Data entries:

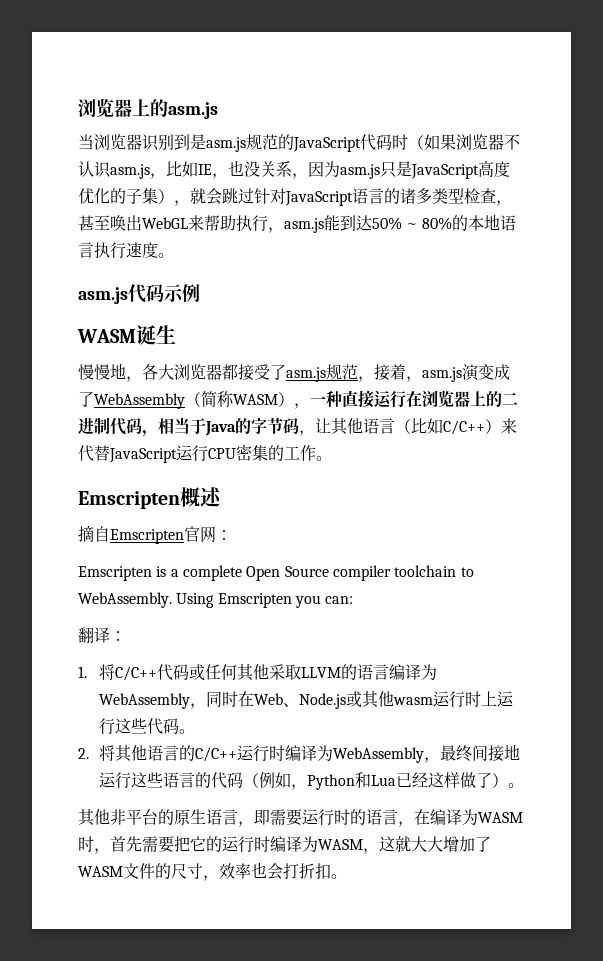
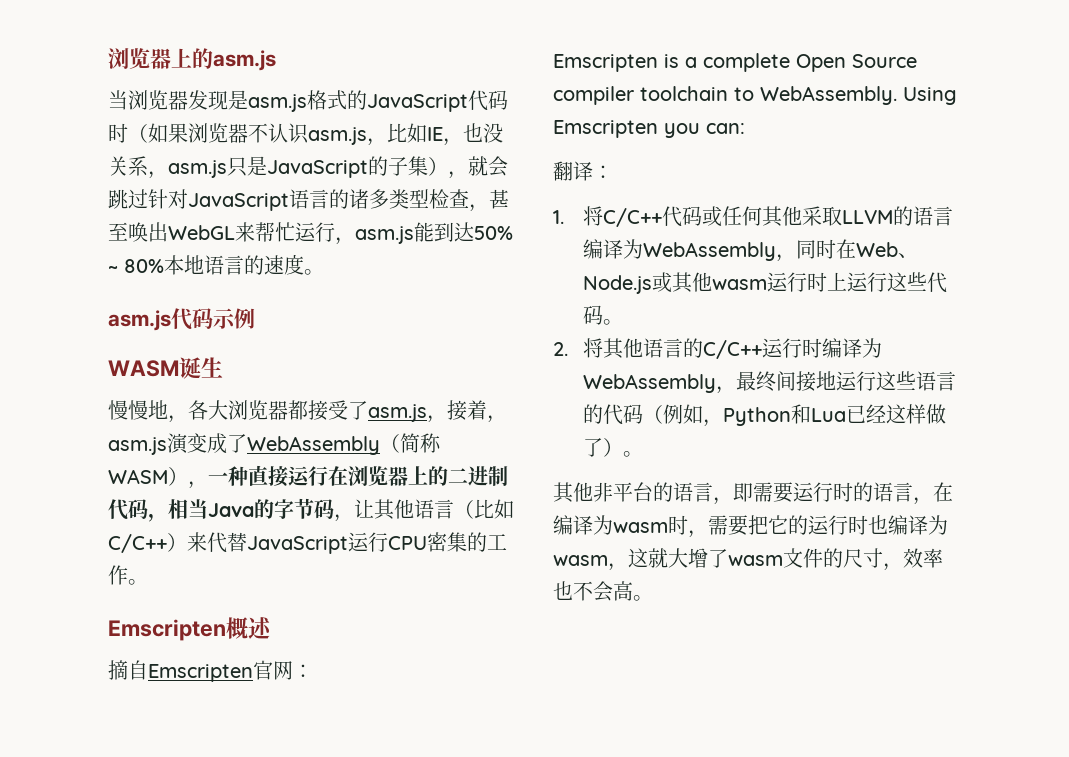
- 当浏览器识别到是asm.js规范的JavaScript代码时（如果浏览器不认识asm.js，比如IE，也没关系，因为asm.js只是JavaScript高度优化的子集），就会跳过针对JavaScript语言的诸多类型检查，甚至唤出WebGL来帮助执行，asm.js能到达50% ~ 80%的本地语言执行速度。
+ 当浏览器发现是asm.js格式的JavaScript代码时（如果浏览器不认识asm.js，比如IE，也没关系，asm.js只是JavaScript的子集），就会跳过针对JavaScript语言的诸多类型检查，甚至唤出WebGL来帮忙运行，asm.js能到达50% ~ 80%本地语言的速度。
- 慢慢地，各大浏览器都接受了asm.js规范，接着，asm.js演变成了WebAssembly（简称WASM），一种直接运行在浏览器上的二进制代码，相当于Java的字节码，让其他语言（比如C/C++）来代替JavaScript运行CPU密集的工作。
+ 慢慢地，各大浏览器都接受了asm.js，接着，asm.js演变成了WebAssembly（简称WASM），一种直接运行在浏览器上的二进制代码，相当Java的字节码，让其他语言（比如C/C++）来代替JavaScript运行CPU密集的工作。
- 其他非平台的原生语言，即需要运行时的语言，在编译为WASM时，首先需要把它的运行时编译为WASM，这就大大增加了WASM文件的尺寸，效率也会打折扣。
+ 其他非平台的语言，即需要运行时的语言，在编译为wasm时，需要把它的运行时也编译为wasm，这就大增了wasm文件的尺寸，效率也不会高。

### Your instructions
Take the line that contains "- 其他非平台的原生语言，即" and each line after it through the end of the records, and repeat them all exactly. Nothing else.

### Problem solution
- 其他非平台的原生语言，即需要运行时的语言，在编译为WASM时，首先需要把它的运行时编译为WASM，这就大大增加了WASM文件的尺寸，效率也会打折扣。
+ 其他非平台的语言，即需要运行时的语言，在编译为wasm时，需要把它的运行时也编译为wasm，这就大增了wasm文件的尺寸，效率也不会高。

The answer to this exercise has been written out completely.